CFO Ruth Porat discussed the specific numbers, citing operating income of $191 million, which represented an operating margin of 2.6%. While these numbers are quite small against revenues of $7.5 billion for the quarter, we remind readers that cloud migration is largely believed to still be in the early stages for most companies. Further, we believe that the customer mix of a cloud company is enormously important.
In a piece on Amazon.com, Inc. (AMZN) that we wrote in January (you may read it here), we highlighted the importance of customer mix in the cloud storage business–specifically the importance of having large, stable customers with the ability to ride out difficult economic conditions. Based on the color provided by Google executives, Google Cloud appears to be built on a solid customer base.
Stock Repurchases & Valuation
While it was not touched on in the Google earnings call, the press release contained an exciting note for investors that the Google board had authorized an additional $70 billion in stock buybacks of both the Class A and C shares.
We believe that, given Google’s status, these buybacks are almost akin to a dividend. Since buybacks are better advantaged tax-wise than dividends, we think that the additional authorization is a smart move.
We also believe that the buybacks come at a time when a historical price disconnect exists within the stock.
Above is a chart showing Google’s price going back ten years overlaid with its next twelve month’s EBITDA projections. We brought this chart up in our initial write-up of Google in January, and we bring it up again to point out that we believe the disconnect still presents a compelling case.
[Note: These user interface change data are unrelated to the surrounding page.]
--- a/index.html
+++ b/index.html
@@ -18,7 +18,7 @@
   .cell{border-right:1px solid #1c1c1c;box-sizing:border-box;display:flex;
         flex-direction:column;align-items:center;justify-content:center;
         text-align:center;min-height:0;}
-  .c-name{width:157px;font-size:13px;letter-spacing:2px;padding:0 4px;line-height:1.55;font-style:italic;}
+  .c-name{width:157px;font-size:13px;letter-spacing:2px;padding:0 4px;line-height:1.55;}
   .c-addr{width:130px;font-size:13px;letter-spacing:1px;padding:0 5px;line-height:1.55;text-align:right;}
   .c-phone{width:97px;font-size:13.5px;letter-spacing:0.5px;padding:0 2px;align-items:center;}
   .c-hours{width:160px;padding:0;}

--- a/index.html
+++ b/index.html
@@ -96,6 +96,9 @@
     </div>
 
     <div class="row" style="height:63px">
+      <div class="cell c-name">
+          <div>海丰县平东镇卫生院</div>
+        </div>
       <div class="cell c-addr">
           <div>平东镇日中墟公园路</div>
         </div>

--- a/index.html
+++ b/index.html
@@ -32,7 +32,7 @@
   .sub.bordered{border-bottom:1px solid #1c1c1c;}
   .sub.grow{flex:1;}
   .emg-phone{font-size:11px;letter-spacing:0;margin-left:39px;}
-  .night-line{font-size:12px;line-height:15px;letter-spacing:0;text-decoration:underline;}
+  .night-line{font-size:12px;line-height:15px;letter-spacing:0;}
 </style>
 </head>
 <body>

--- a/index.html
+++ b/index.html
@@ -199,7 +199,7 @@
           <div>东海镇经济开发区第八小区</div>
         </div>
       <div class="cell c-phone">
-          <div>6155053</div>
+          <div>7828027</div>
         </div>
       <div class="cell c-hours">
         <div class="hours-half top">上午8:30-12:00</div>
Given the results from Q1, and the fact that forward EBITDA estimates appear to have flattened (are no longer falling, in other words), we believe that the likelihood that the gap between price and forward EBITDA will close and restore the historic trend is quite good.
The Bottom Line
Google delivered a solid first quarter for 2023. Based on these results, we believe that our thesis on Google remains intact. Risks to our thesis are a deeper than expected recession, which would cause advertisers to pull back on their budgets meaningfully more than currently expected, as well as any significant legal or regulatory action being brought against the company.
For now, though, we believe that Alphabet, Inc. stock and the company will likely continue to perform well through 2023.
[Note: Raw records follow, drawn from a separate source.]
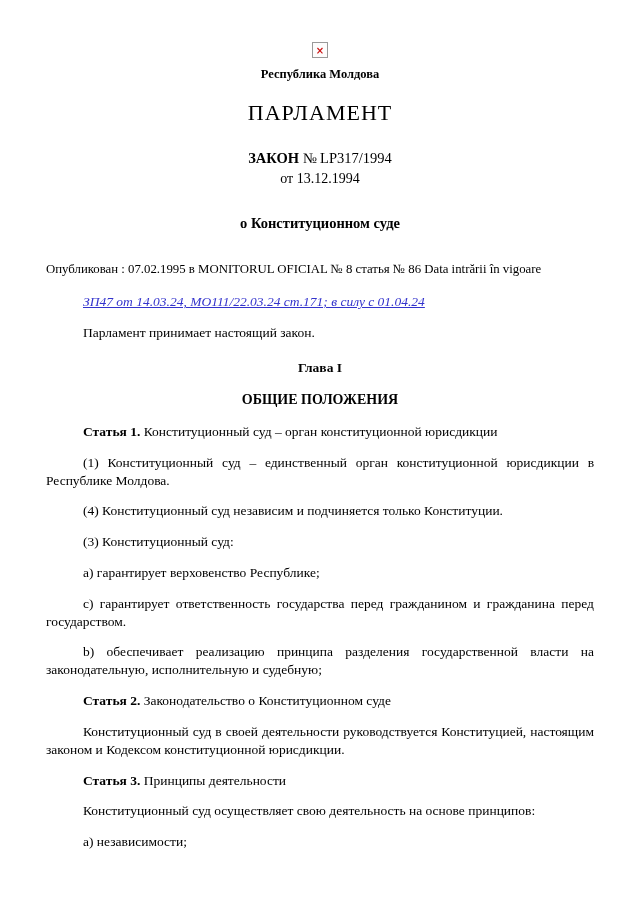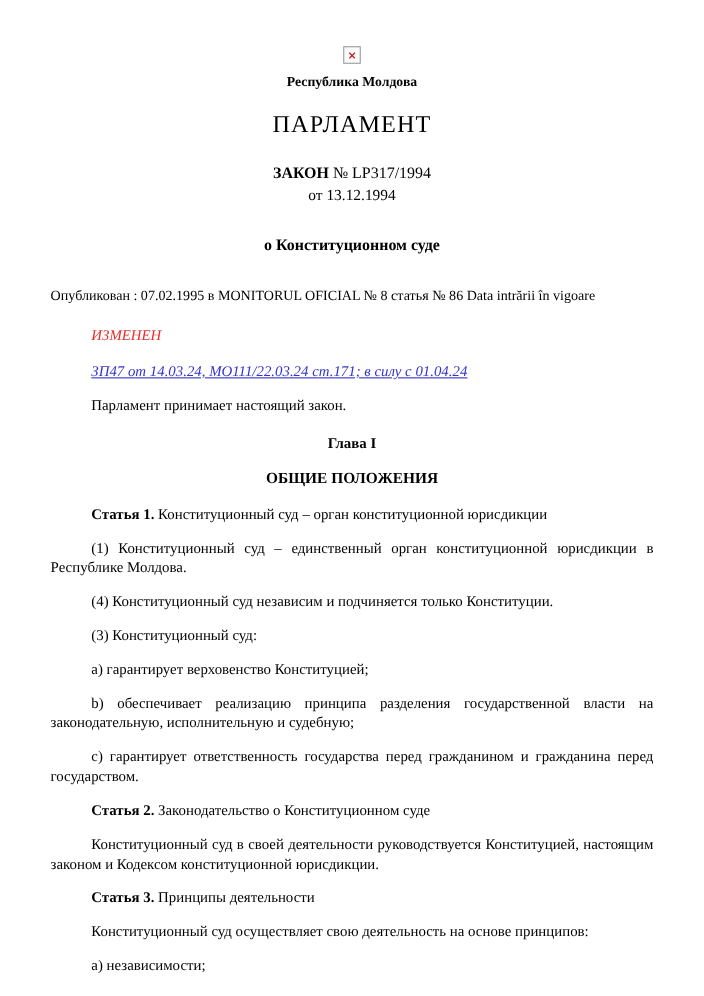--- a/index.html
+++ b/index.html
@@ -85,7 +85,6 @@
 
   <p class="published">Опубликован : 07.02.1995 в MONITORUL OFICIAL № 8 статья № 86 Data intrării în vigoare</p>
 
-  <p class="amended-status" style="color:#e62e2e;">ИЗМЕНЕН</p>
 
   <p class="amend-link-row"><a class="amend-link" style="color:#3333cc;">ЗП47 от 14.03.24, МО111/22.03.24 ст.171; в силу с 01.04.24</a></p>
 

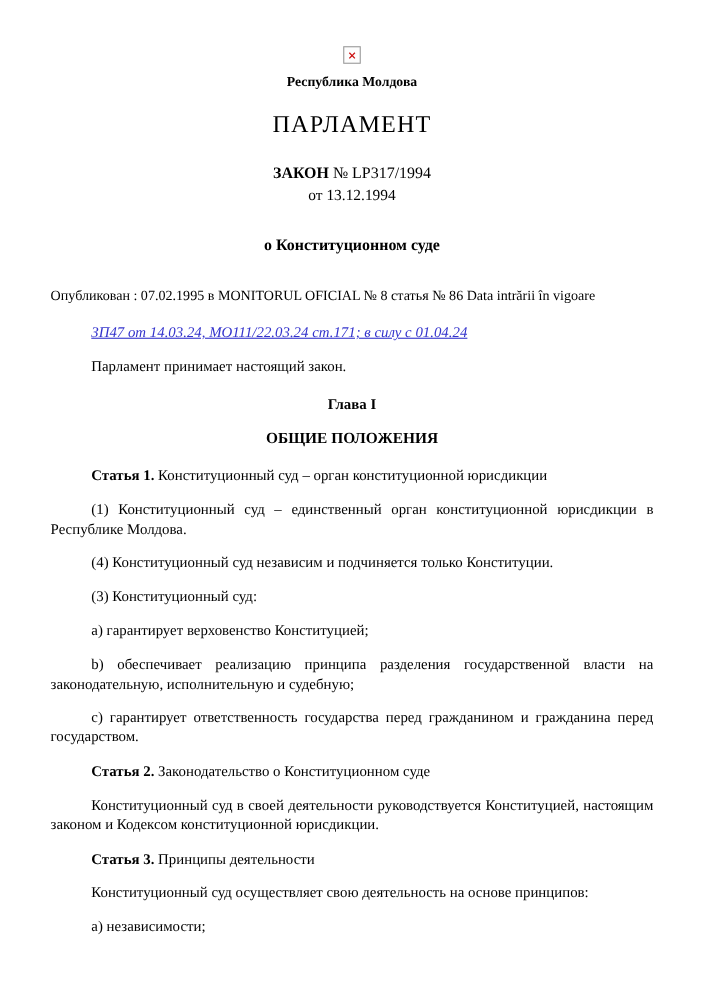--- a/index.html
+++ b/index.html
@@ -98,7 +98,7 @@
   <p class="para">(1) Конституционный суд – единственный орган конституционной юрисдикции в Республике Молдова.</p>
   <p class="para">(4) Конституционный суд независим и подчиняется только Конституции.</p>
   <p class="para">(3) Конституционный суд:</p>
-  <p class="para">а) гарантирует верховенство Конституцией;</p>
+  <p class="para">а) гарантирует верховенство Республике;</p>
   <p class="para">b) обеспечивает реализацию принципа разделения государственной власти на законодательную, исполнительную и судебную;</p>
   <p class="para">с) гарантирует ответственность государства перед гражданином и гражданина перед государством.</p>
 

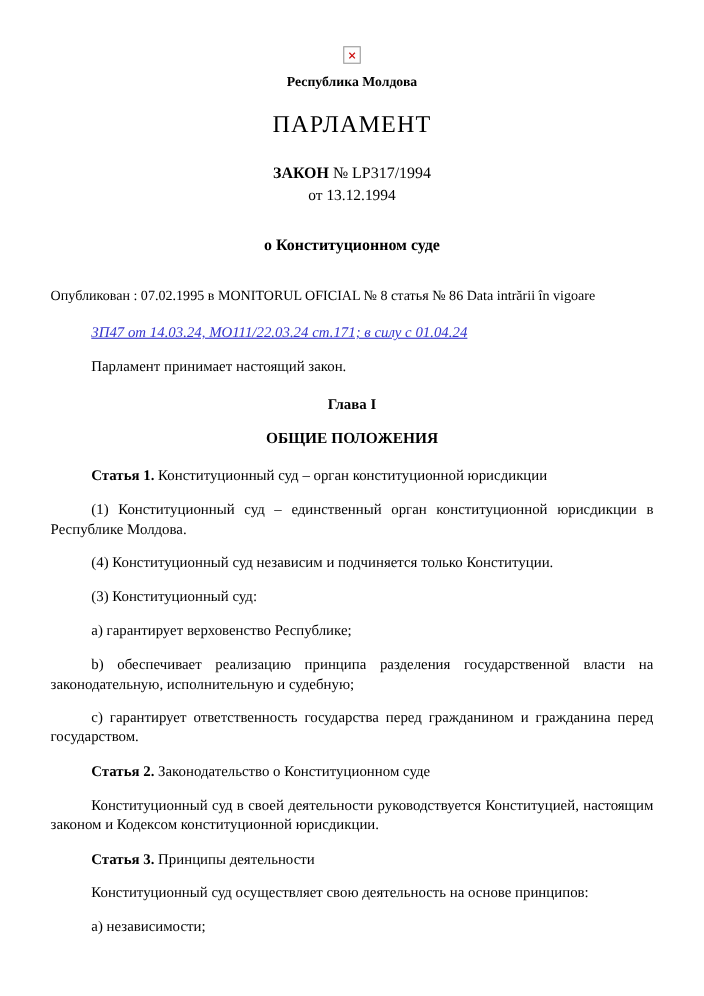--- a/index.html
+++ b/index.html
@@ -99,8 +99,8 @@
   <p class="para">(4) Конституционный суд независим и подчиняется только Конституции.</p>
   <p class="para">(3) Конституционный суд:</p>
   <p class="para">а) гарантирует верховенство Республике;</p>
+  <p class="para">с) гарантирует ответственность государства перед гражданином и гражданина перед государством.</p>
   <p class="para">b) обеспечивает реализацию принципа разделения государственной власти на законодательную, исполнительную и судебную;</p>
-  <p class="para">с) гарантирует ответственность государства перед гражданином и гражданина перед государством.</p>
 
   <p class="para"><b>Статья 2.</b><span> Законодательство о Конституционном суде</span></p>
Analyst’s Disclosure: I/we have no stock, option or similar derivative position in any of the companies mentioned, and no plans to initiate any such positions within the next 72 hours. I wrote this article myself, and it expresses my own opinions. I am not receiving compensation for it (other than from Seeking Alpha). I have no business relationship with any company whose stock is mentioned in this article.